-- RECORD SET follows --
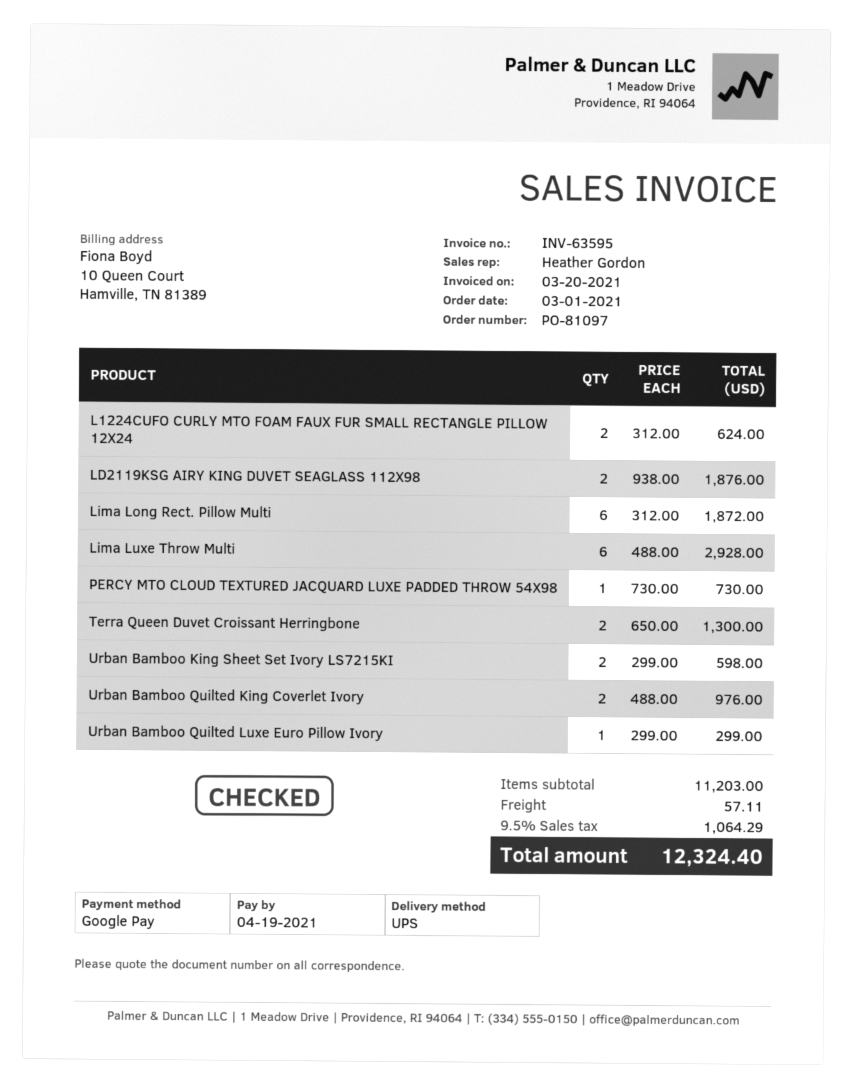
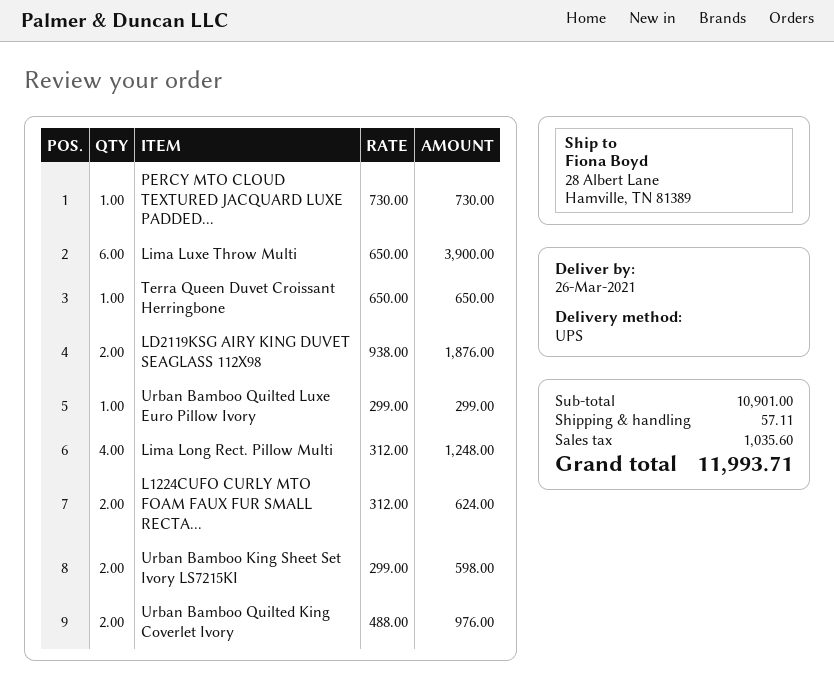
Lima Long Rect. Pillow Multi: 6 x 312.00 = 1872.00 -> 4 x 312.00 = 1248.00
Lima Luxe Throw Multi: 6 x 488.00 = 2928.00 -> 6 x 650.00 = 3900.00
Terra Queen Duvet Croissant Herringbone: 2 x 650.00 = 1300.00 -> 1 x 650.00 = 650.00
subtotal: 11203.00 -> 10901.00
tax: 1064.29 -> 1035.60
total: 12324.40 -> 11993.71

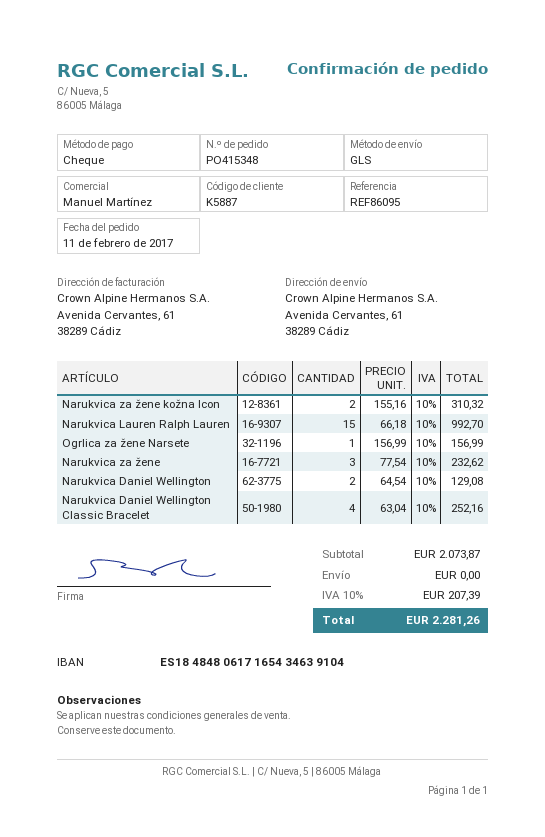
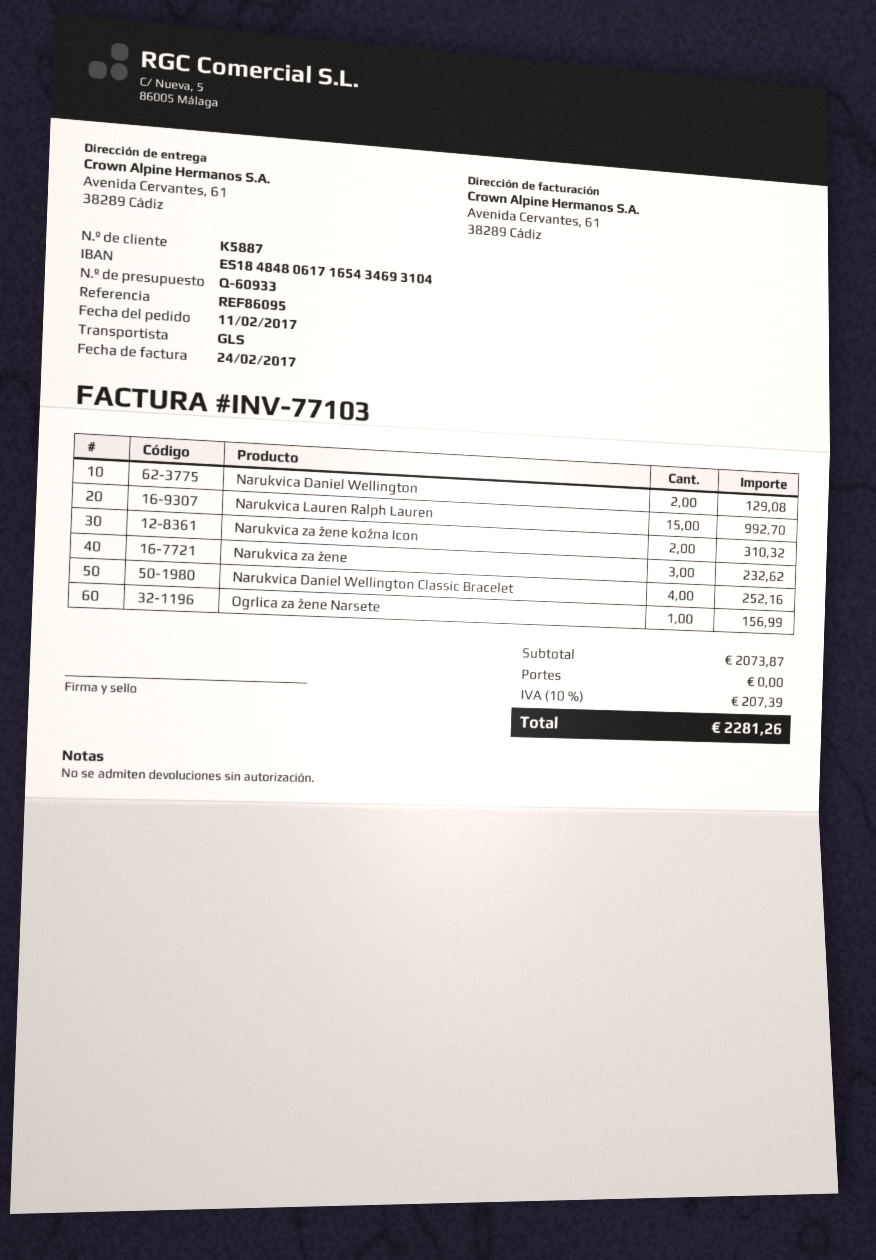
bank account: ES1848480617165434639104 -> ES1848480617165434693104

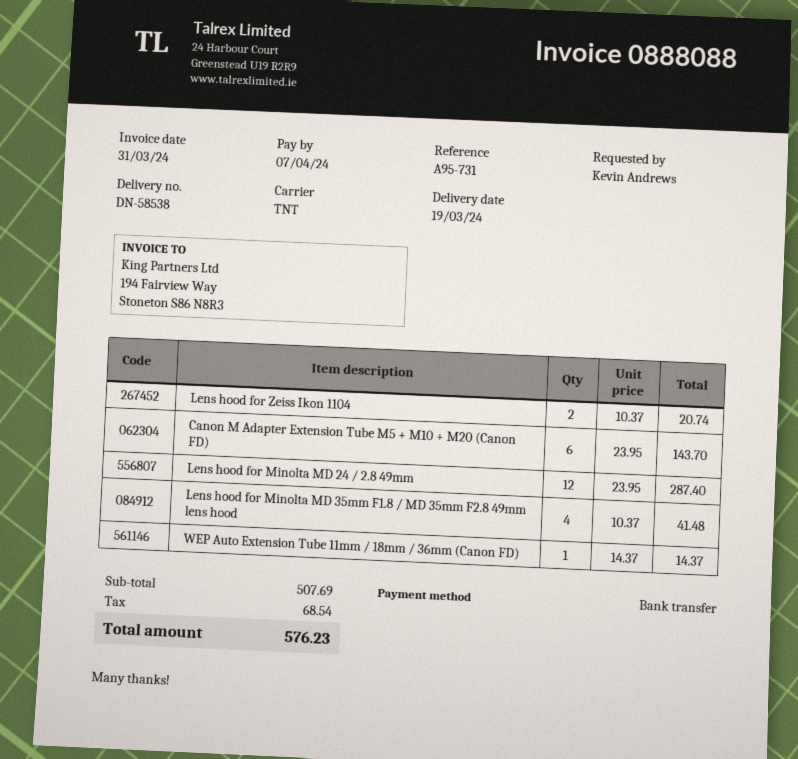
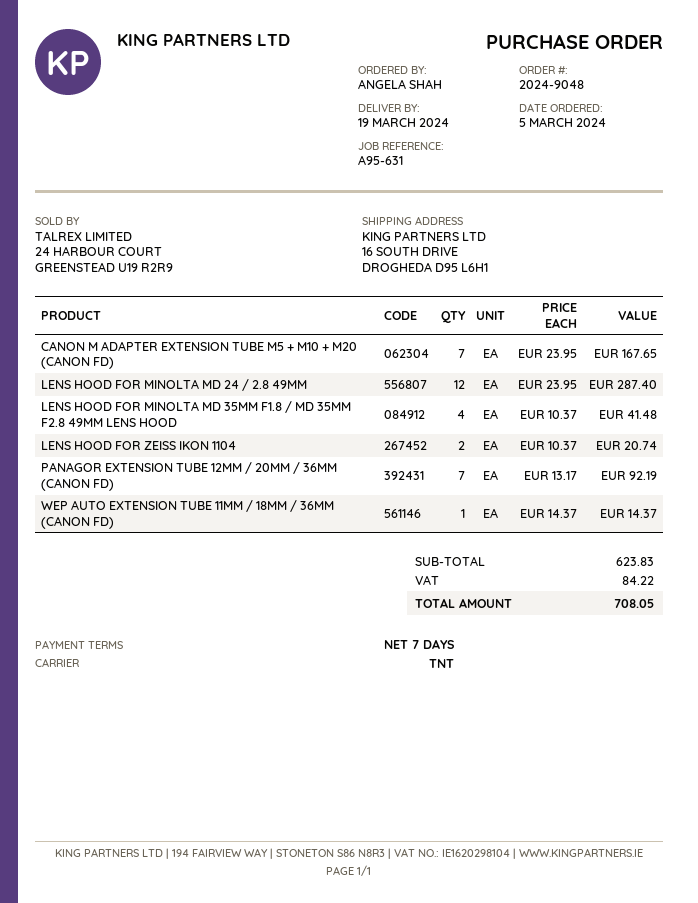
reference: A95-731 -> A95-631
ordered by: Kevin Andrews -> ANGELA SHAH
Canon M Adapter Extension Tube M5 + M10 + M20 (Canon FD): 6 x 23.95 = 143.70 -> 7 x 23.95 = 167.65
PANAGOR EXTENSION TUBE 12MM / 20MM / 36MM (CANON FD): none -> 7 x 13.17 = 92.19
subtotal: 507.69 -> 623.83
tax: 68.54 -> 84.22
total: 576.23 -> 708.05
-- RECORD SET concluded --
**WORK TO BE COMPLETED**
Output the entries above exactly. Drop the pictures.

**RESPONSE BOX**
Lima Long Rect. Pillow Multi: 6 x 312.00 = 1872.00 -> 4 x 312.00 = 1248.00
Lima Luxe Throw Multi: 6 x 488.00 = 2928.00 -> 6 x 650.00 = 3900.00
Terra Queen Duvet Croissant Herringbone: 2 x 650.00 = 1300.00 -> 1 x 650.00 = 650.00
subtotal: 11203.00 -> 10901.00
tax: 1064.29 -> 1035.60
total: 12324.40 -> 11993.71

bank account: ES1848480617165434639104 -> ES1848480617165434693104

reference: A95-731 -> A95-631
ordered by: Kevin Andrews -> ANGELA SHAH
Canon M Adapter Extension Tube M5 + M10 + M20 (Canon FD): 6 x 23.95 = 143.70 -> 7 x 23.95 = 167.65
PANAGOR EXTENSION TUBE 12MM / 20MM / 36MM (CANON FD): none -> 7 x 13.17 = 92.19
subtotal: 507.69 -> 623.83
tax: 68.54 -> 84.22
total: 576.23 -> 708.05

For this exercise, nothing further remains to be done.